# Iota AC/DC Converter as DC/DC Converter



## J-Ro (Aug 9, 2012)

Hi Guys,

I bought a DLS-45 about 2 months ago and have been having problems getting the thing to output enough voltage to run my 12v system.

I googled it to see if i could find any hints and found that somwhere in the last several months Iota changed the design of their AC/DC converters to disallow a DC source...

Does anyone have any experiance with modifying a new DLS-45 to re-allow a DC input? I plan to have some of the electrical engineers at work take a look at it but I'm hoping maybe theres already some experiance floating around out there?

Thanks!


----------



## kennybobby (Aug 10, 2012)

In what mode do you have the charging plug set? What are you running and how many amps does your 12 V system need to run?

It could be a defective unit--may need to test it on the bench and verify it is known to be good before tapping in to the dc bus.


----------



## EVfun (Mar 14, 2010)

If new ones no longer works on DC they most likely have a voltage doubler front end.
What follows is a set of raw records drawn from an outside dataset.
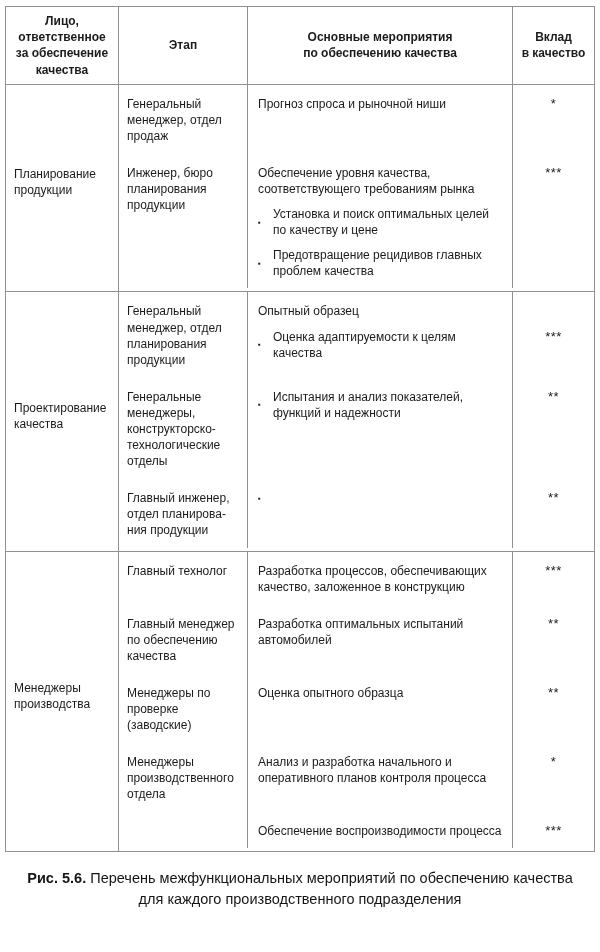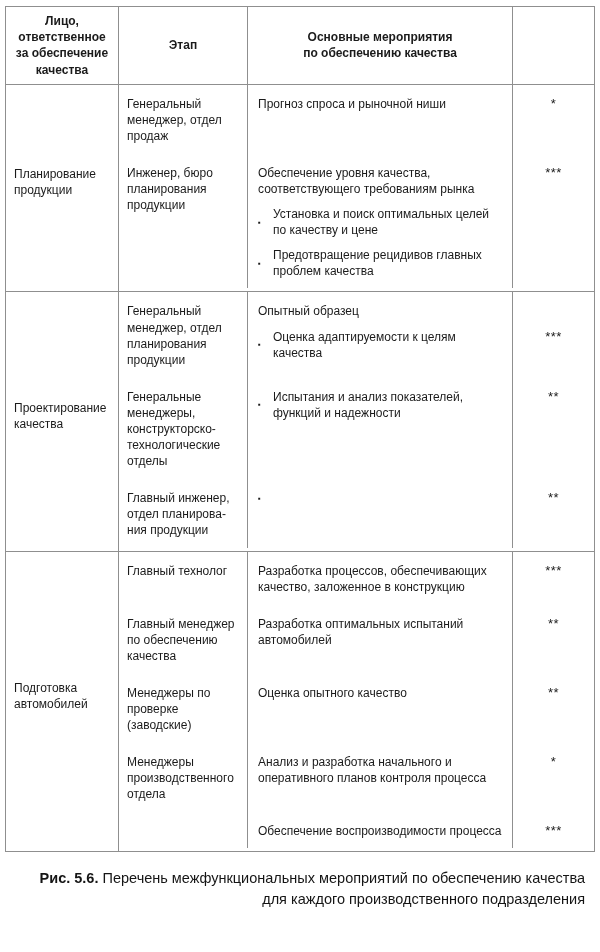"Вклад" div.th { html: none -> <div>Вклад в качество</div> }
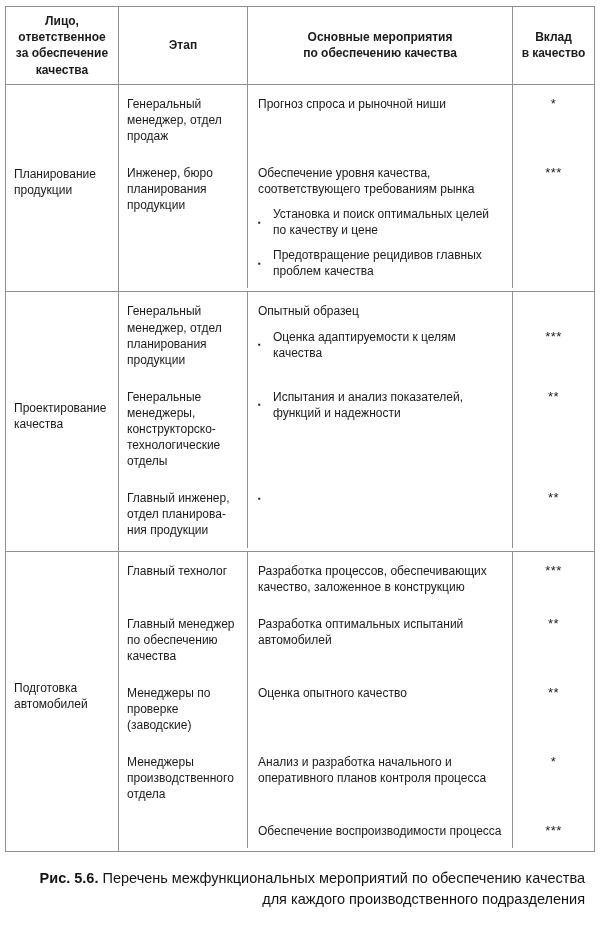"Подготовка автомобилей" div.cell-stage { text: Подготовка автомобилей -> Менеджеры производства }
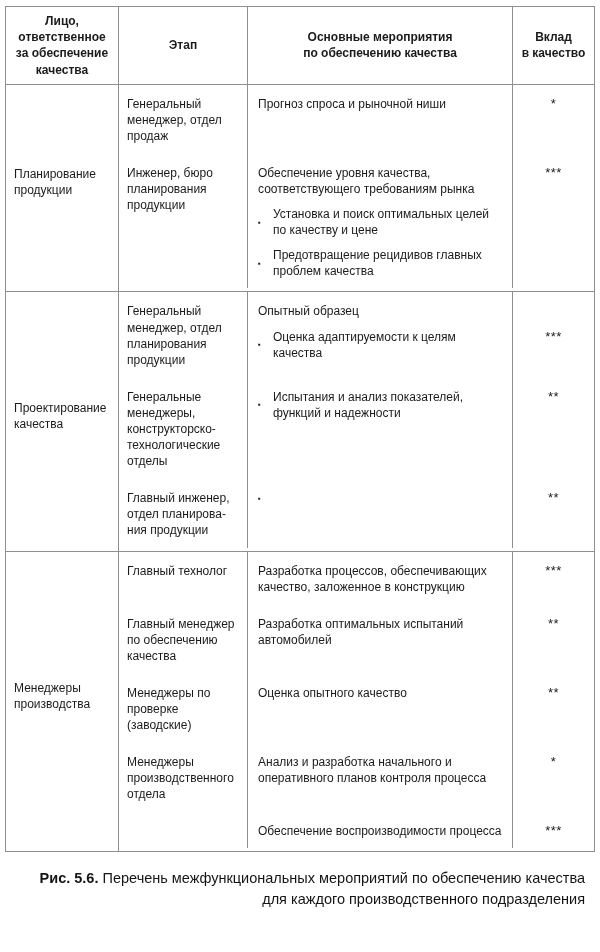"Оценка опытного качество" span.item-str { text: качество -> образца }
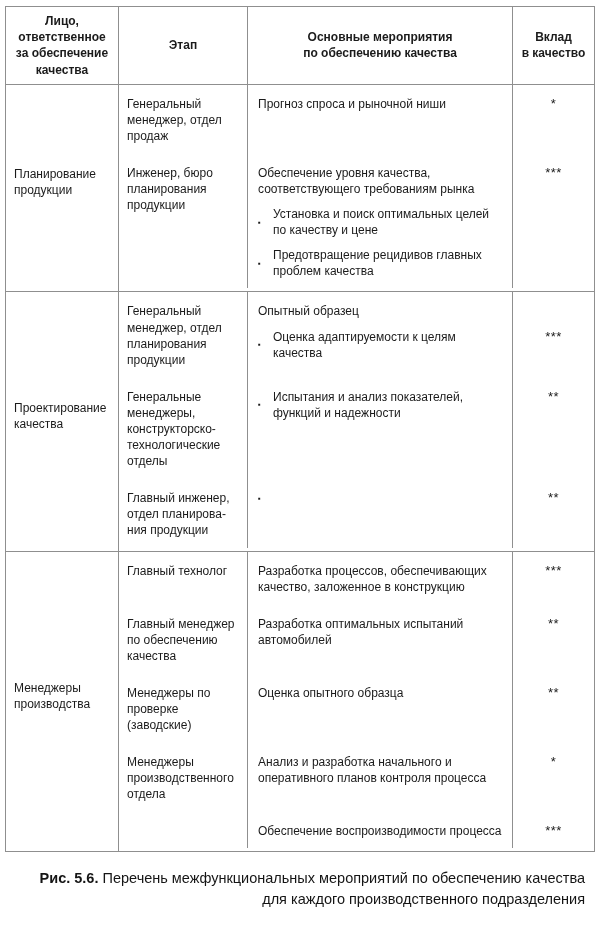"Рис. 5.6. Перечень межфункциональных" .caption { text-align: right -> center }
If that is bypassed it is possible it will run on about 200 to 300 volts DC.


----------



## iruraz (Sep 4, 2012)

EVfun said:


> If new ones no longer works on DC they most likely have a voltage doubler front end. If that is bypassed it is possible it will run on about 200 to 300 volts DC.
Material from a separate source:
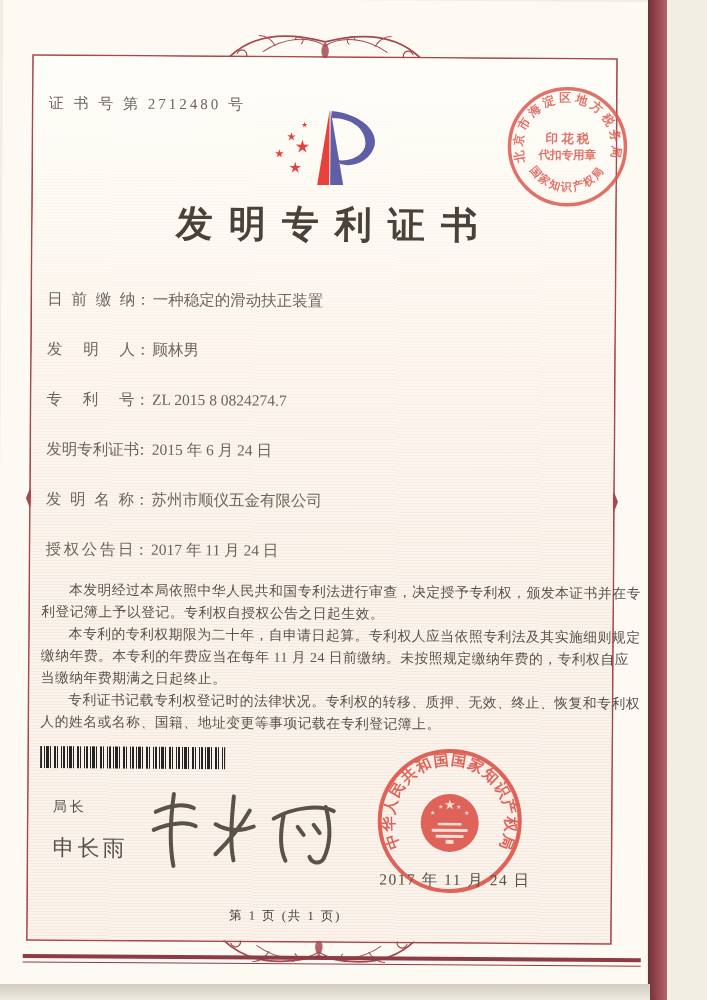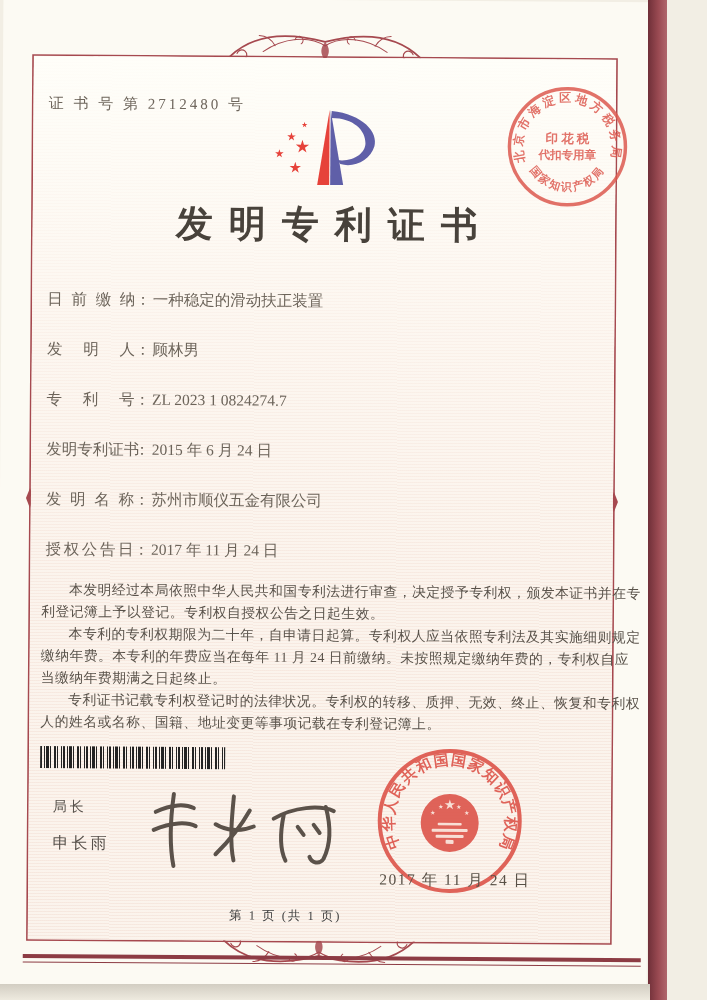"ZL 2023 1 0824274.7" span.fvalue { text: 2023 1 -> 2015 8 }
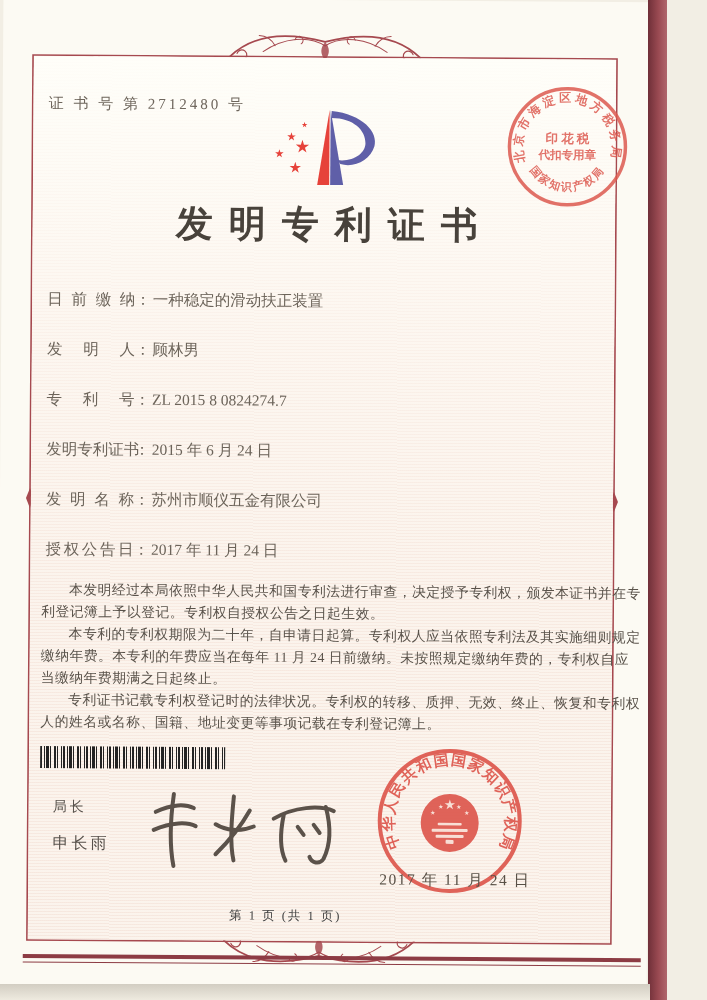"申长雨" .director-name { font-size: 16px -> 22px }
I need a dc/dc converter. I looked Iota's website. DLS-
240-55 is 750W ac/dc converter. Can I use it with 320V battery pack for my 12V accessories? Or How can I use it with 320V because they don't mention about dc input?

Regards.


----------



## J-Ro (Aug 9, 2012)

I got a few minutes to probe around in the converter and found that it does look like there is a voltage doubler circuit. Down stream of the rectifier theres about 315 to 320 vdc.

I still plan to dive the thing further but would love some suggestions on where to look. My goal is to still use it as a dc/dc converter on my 144v pack since I cant return the thing at this point.


----------



## iruraz (Sep 4, 2012)

@J-Ro, is there any progress?


----------



## Coulomb (Apr 22, 2009)

So if there is a voltage doubler in there, it should look something like this (borrowed from another post):










[ Edit: ignore the 96 V; the original drawing was to answer whether a typical power supply would work with 96 V input. ]

So you could leave the diodes in, but it would seem better to just remove them all and replace two (say D1 and D4) with links. Perhaps one of the links could be another NTC thermistor, to soften the current spike when you connect pack voltage across the capacitors. But you would want to replace the upper half-voltage capacitor with one full-voltage capacitor. (And you may as well remove the lower one.) The actual capacitance value would not be critical; you have the battery to smooth things out; this would just be supplying current spikes that the inductance of your leads is not going to be able to provide. About 100 uF should be fine, rated at well over your pack's voltage when fully charged. I'd also replace the switch with a link.


----------



## Stiive (Nov 22, 2008)

Could use a transformer to boost/lower voltage first? DC input wouldn't create any flux and therefore no secondary output voltage.

Post a pic of the unit?


----------



## J-Ro (Aug 9, 2012)

I decided for fun I would try emailing iota's tech support. They told me the following:

"The change was a different transformer. We selected a multi tap transformer that can go either 120v or 240v for ease of production between the two product lines. The 120v tap does not perform with DC input. The 240v tap will work with 250-380vdc"

I hope ti dig into this in the next day or two here. ..I finally got my water cooling system completed for my controller


----------



## iruraz (Sep 4, 2012)

J-Ro said:


> "The change was a different transformer. We selected a multi tap transformer that can go either 120v or 240v for ease of production between the two product lines. The 120v tap does not perform with DC input. The 240v tap will work with 250-380vdc"


@J-Ro thanks for revealing IOTA 's secret


----------